What needs to be done – Reproduce exactly, and only, the lines of the material below running from the line bearing "flex-direction: none ->" through the line bearing "background: #fca5a5 ->". Leave any pictures out.

Data listing –
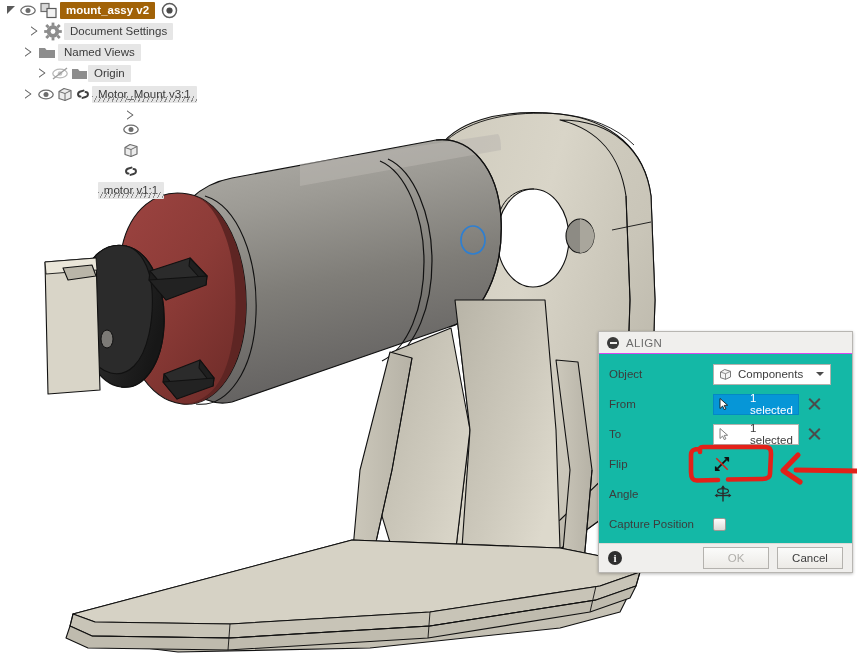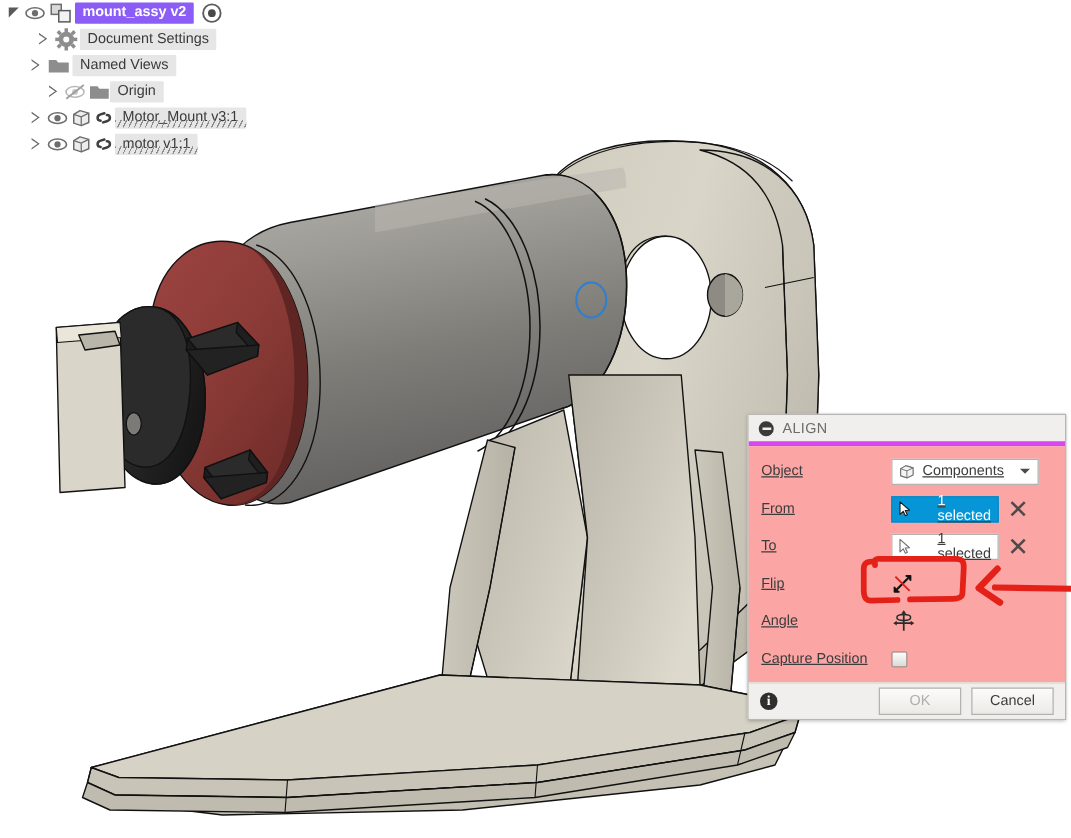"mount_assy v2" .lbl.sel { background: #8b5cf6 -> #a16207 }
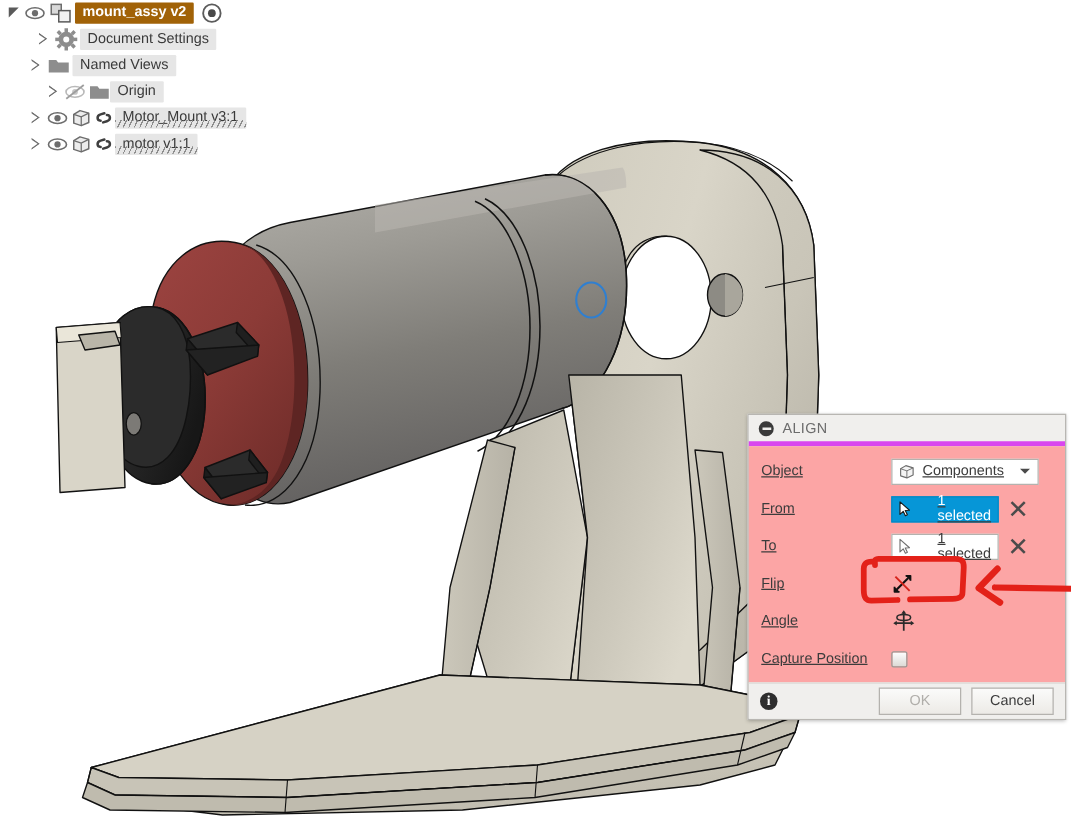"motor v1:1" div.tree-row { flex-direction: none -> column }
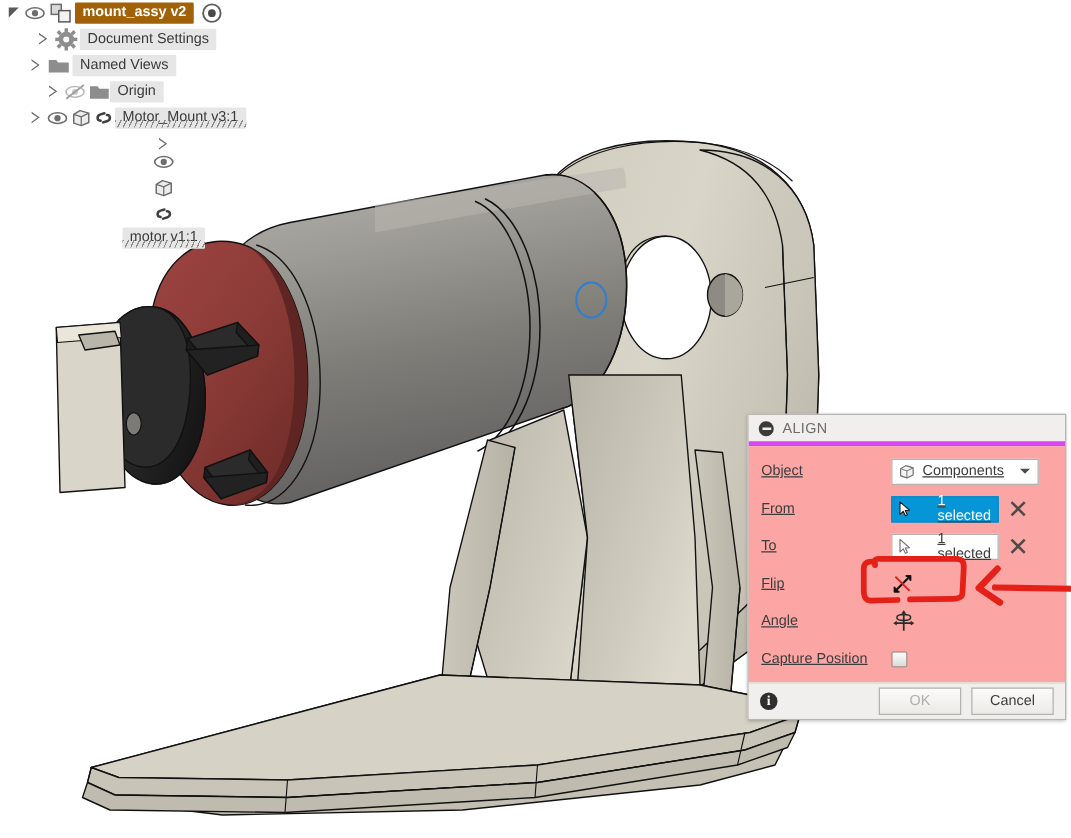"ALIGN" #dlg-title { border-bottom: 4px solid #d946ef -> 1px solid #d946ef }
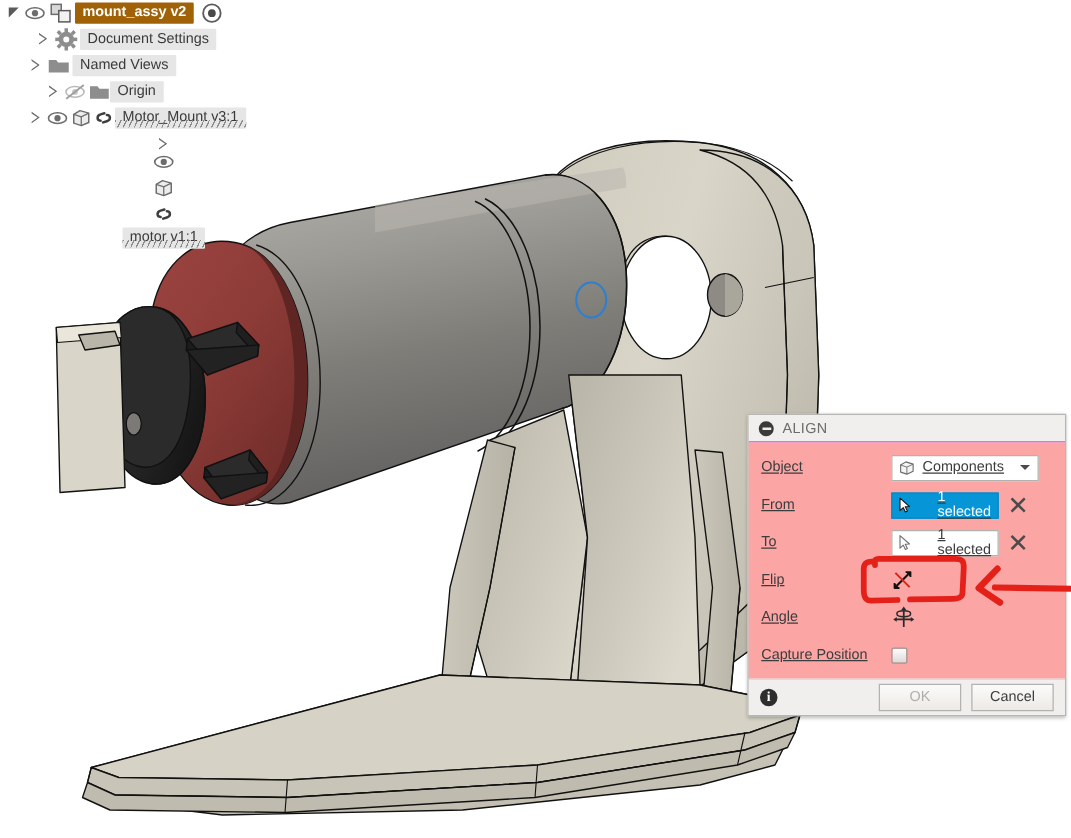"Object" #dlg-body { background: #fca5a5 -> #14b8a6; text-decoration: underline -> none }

--

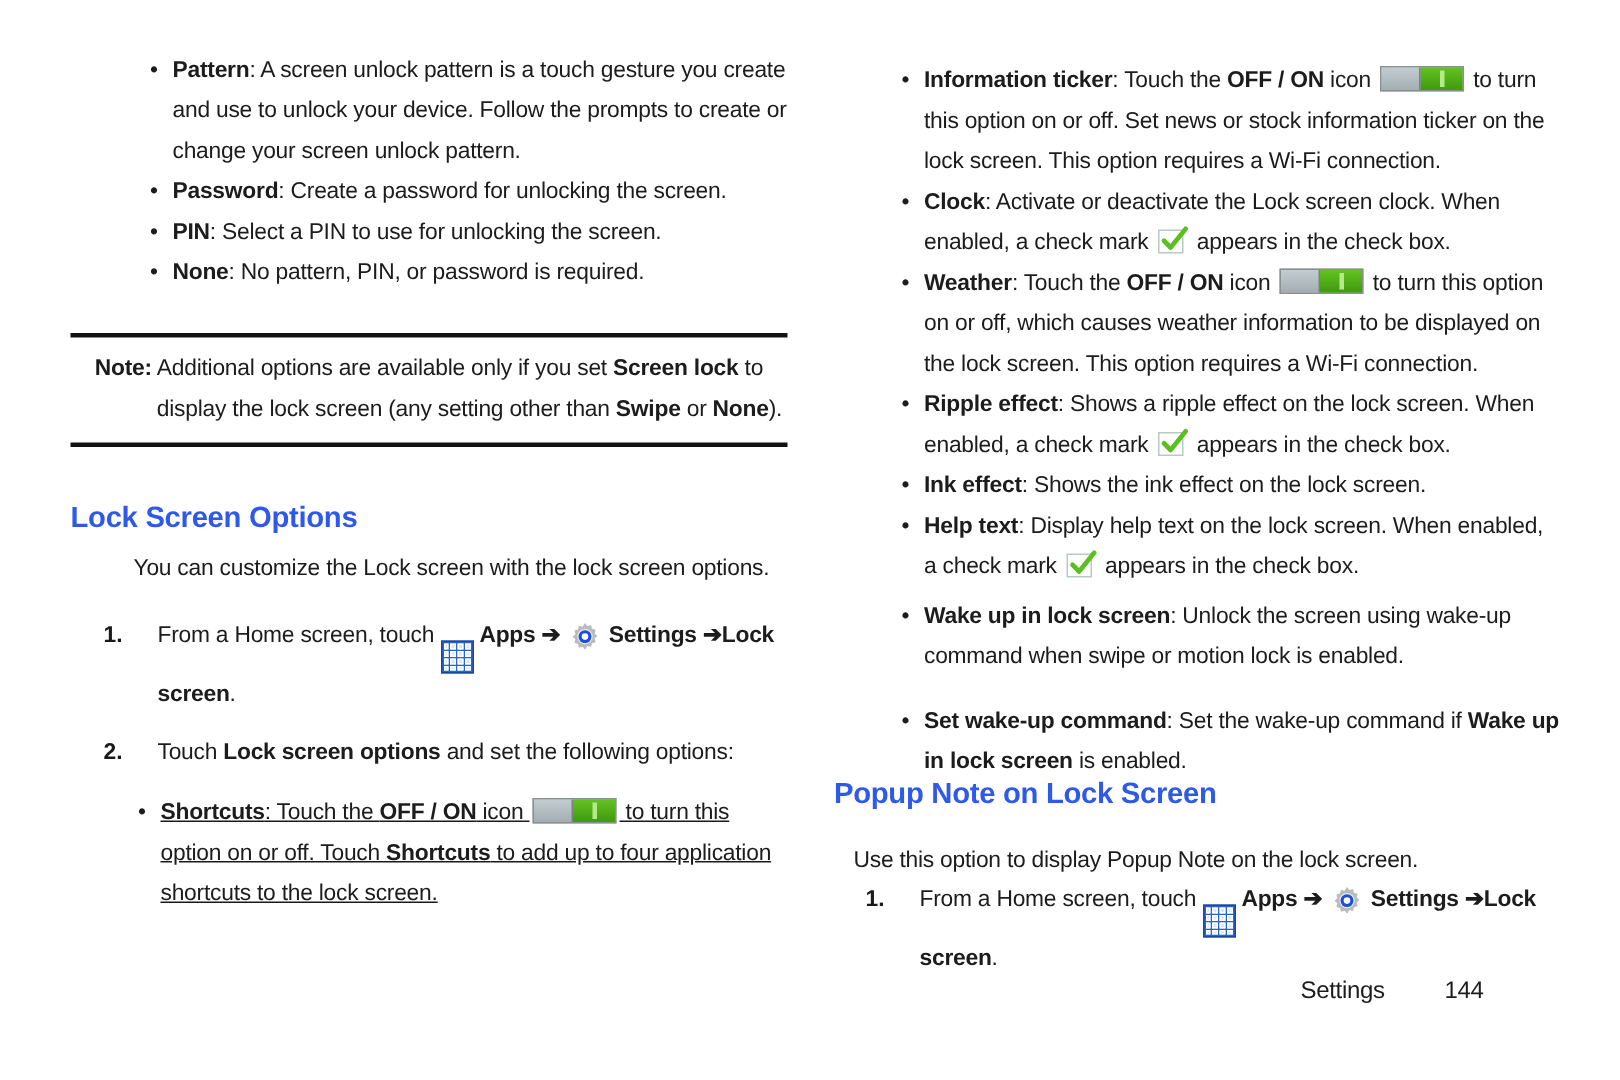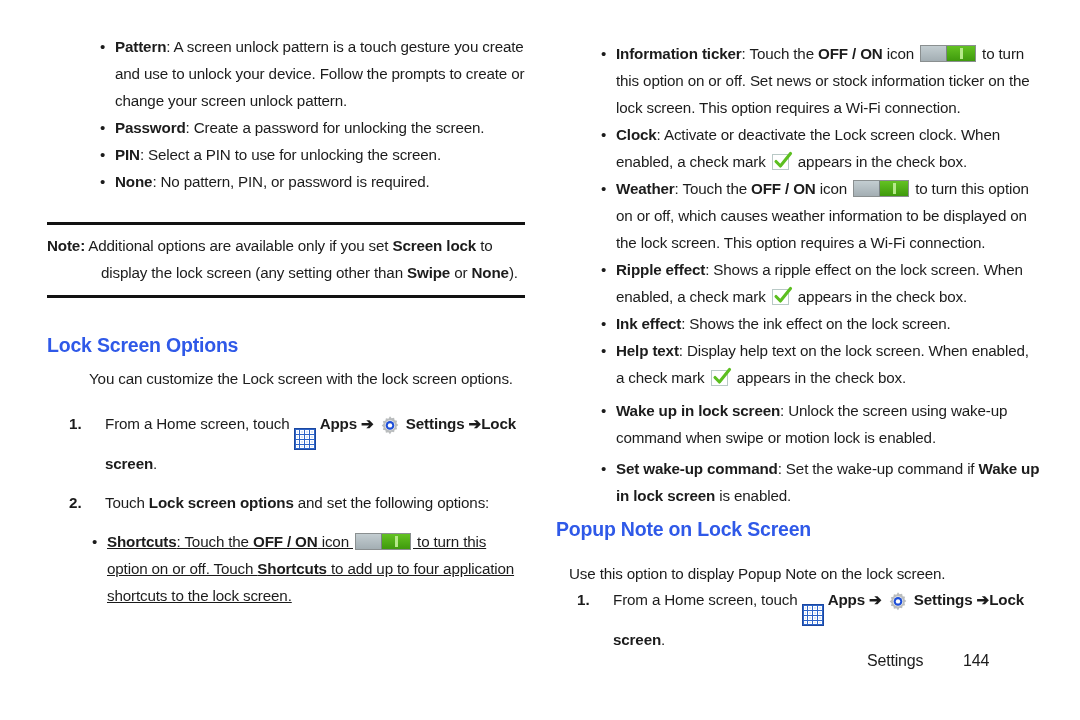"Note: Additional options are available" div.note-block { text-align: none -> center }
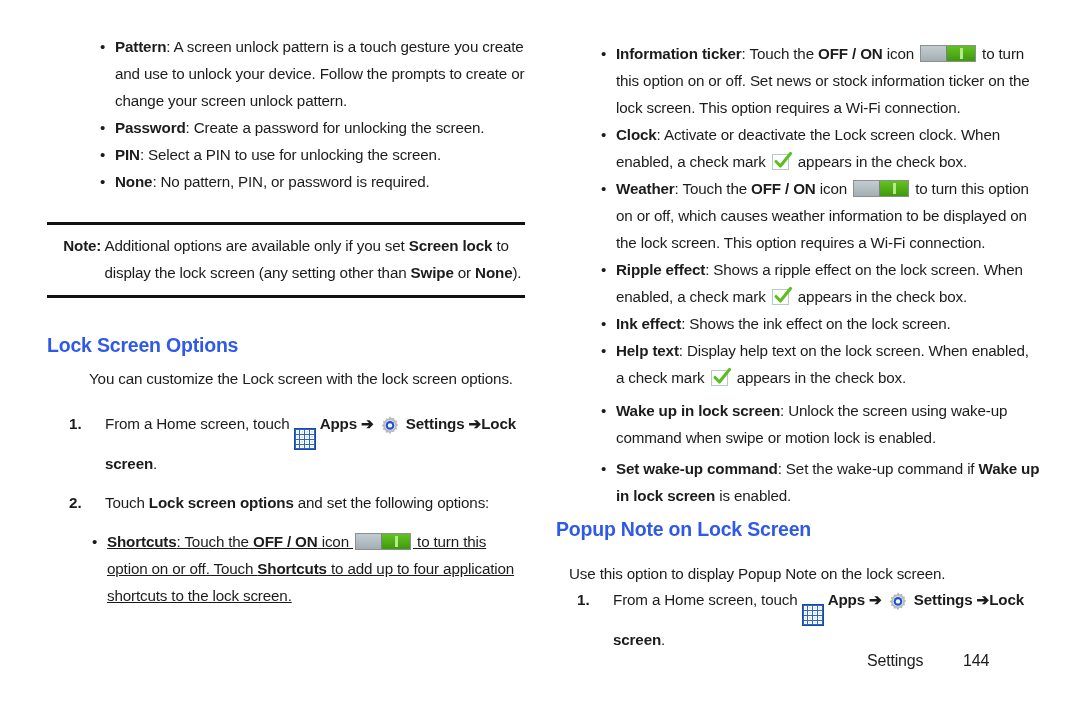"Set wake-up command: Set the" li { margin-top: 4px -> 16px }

Solution for this exercise –
"motor v1:1" div.tree-row { flex-direction: none -> column }
"ALIGN" #dlg-title { border-bottom: 4px solid #d946ef -> 1px solid #d946ef }
"Object" #dlg-body { background: #fca5a5 -> #14b8a6; text-decoration: underline -> none }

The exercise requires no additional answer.